#### Your assignment
From the listing below, copy every line with the word "Windows".

#### Given information
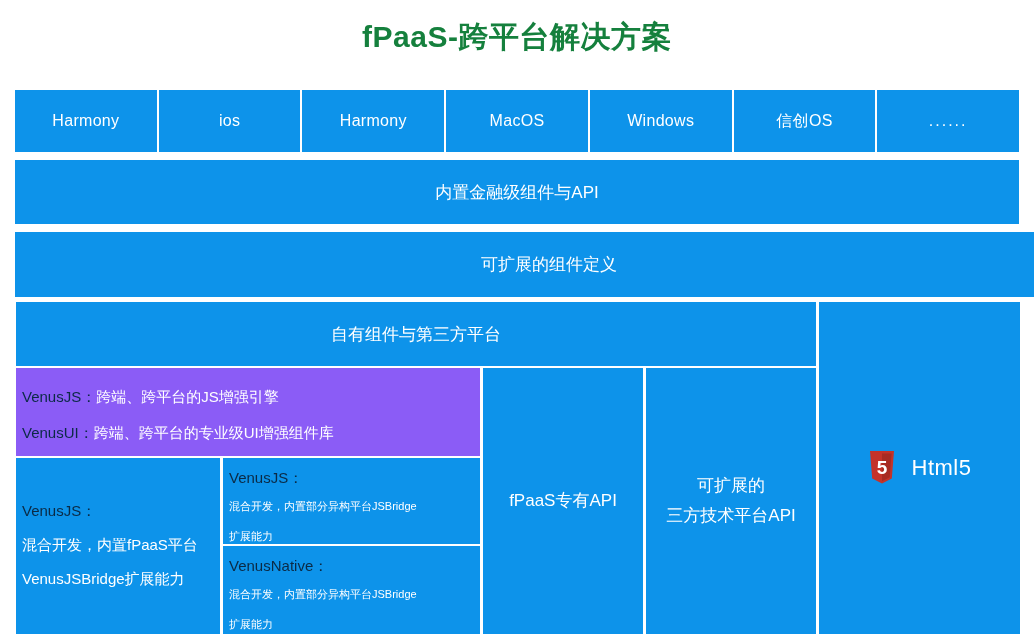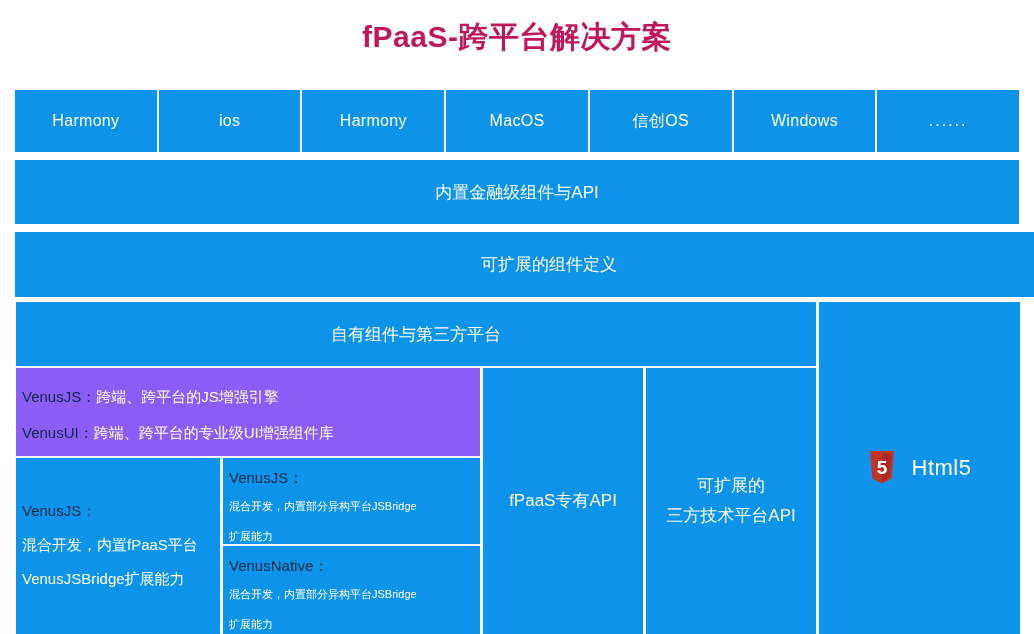--- a/index.html
+++ b/index.html
@@ -31,7 +31,7 @@
     text-align: center;
     font-size: 30px;
     font-weight: bold;
-    color: #be185d;
+    color: #15803d;
     letter-spacing: 0.5px;
     white-space: nowrap;
   }

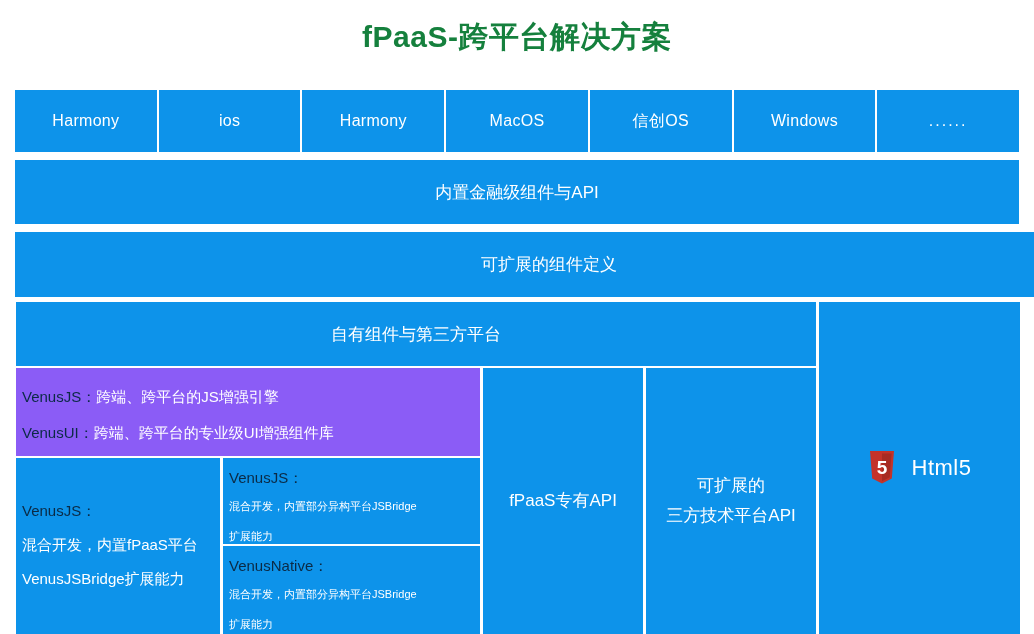--- a/index.html
+++ b/index.html
@@ -225,8 +225,8 @@
     <div class="os-cell">ios</div>
     <div class="os-cell">Harmony</div>
     <div class="os-cell">MacOS</div>
+    <div class="os-cell">Windows</div>
     <div class="os-cell">信创OS</div>
-    <div class="os-cell">Windows</div>
     <div class="os-cell dots">......</div>
   </div>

#### Reply to the exercise
+    <div class="os-cell">Windows</div>
-    <div class="os-cell">Windows</div>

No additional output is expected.